**Problem to solve:** Give the number of lines in the data below where the word "font" appears, and nothing besides.

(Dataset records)
_ _ _ _ _ _ _

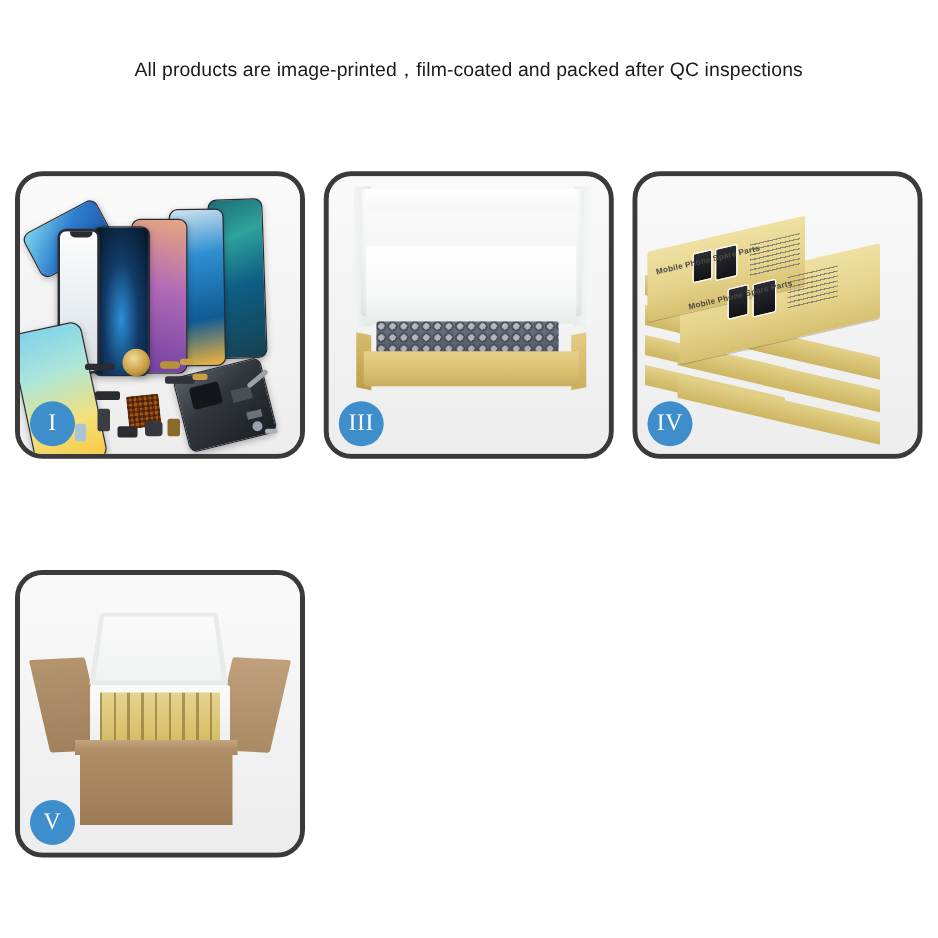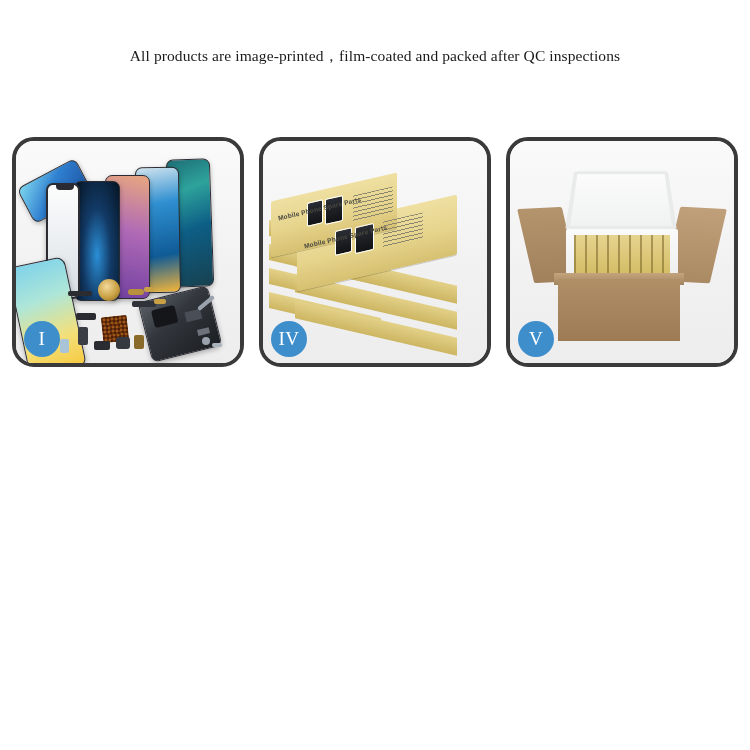--- a/index.html
+++ b/index.html
@@ -23,21 +23,21 @@
   .title {
     font-family: "Liberation Sans", sans-serif;
     font-size: 35px;
     font-weight: bold;
     letter-spacing: 1.2px;
     color: #111111;
     line-height: 1.05;
     white-space: nowrap;
   }
   .subtitle {
-    font-family: Liberation Serif, serif;
+    font-family: Liberation Sans, sans-serif;
     font-size: 15.5px;
     font-weight: normal;
     color: #1a1a1a;
     letter-spacing: 0.1px;
     margin-top: 12px;
     white-space: nowrap;
   }
 
   
   .grid {
@@ -483,20 +483,33 @@
       <div class="part p10"></div>
       <div class="part p11"></div>
       <div class="part p12"></div>
       <div class="part p13"></div>
       <div class="part p14"></div>
     </div>
     <div class="badge">I</div>
   </div>
 
 
+  <div class="panel">
+    <div class="panel-stage">
+      <div class="p3-flapL"></div>
+      <div class="p3-flapR"></div>
+      <div class="p3-foamlid"></div>
+      <div class="p3-foamsheet"></div>
+      <div class="p3-boxleft"></div>
+      <div class="p3-boxright"></div>
+      <div class="p3-bubble"></div>
+      <div class="p3-boxbase"></div>
+    </div>
+    <div class="badge">III</div>
+  </div>
 
   <div class="panel">
     <div class="panel-stage">
       <div class="stack">
         <div class="sbox-side s-l4"></div>
         <div class="sbox-side s-l3"></div>
         <div class="sbox-side s-l2"></div>
         <div class="sbox-side s-l1"></div>
         <div class="sbox-side s-r3"></div>
         <div class="sbox-side s-r2"></div>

_ _ _ _ _ _ _

**Task output:** 7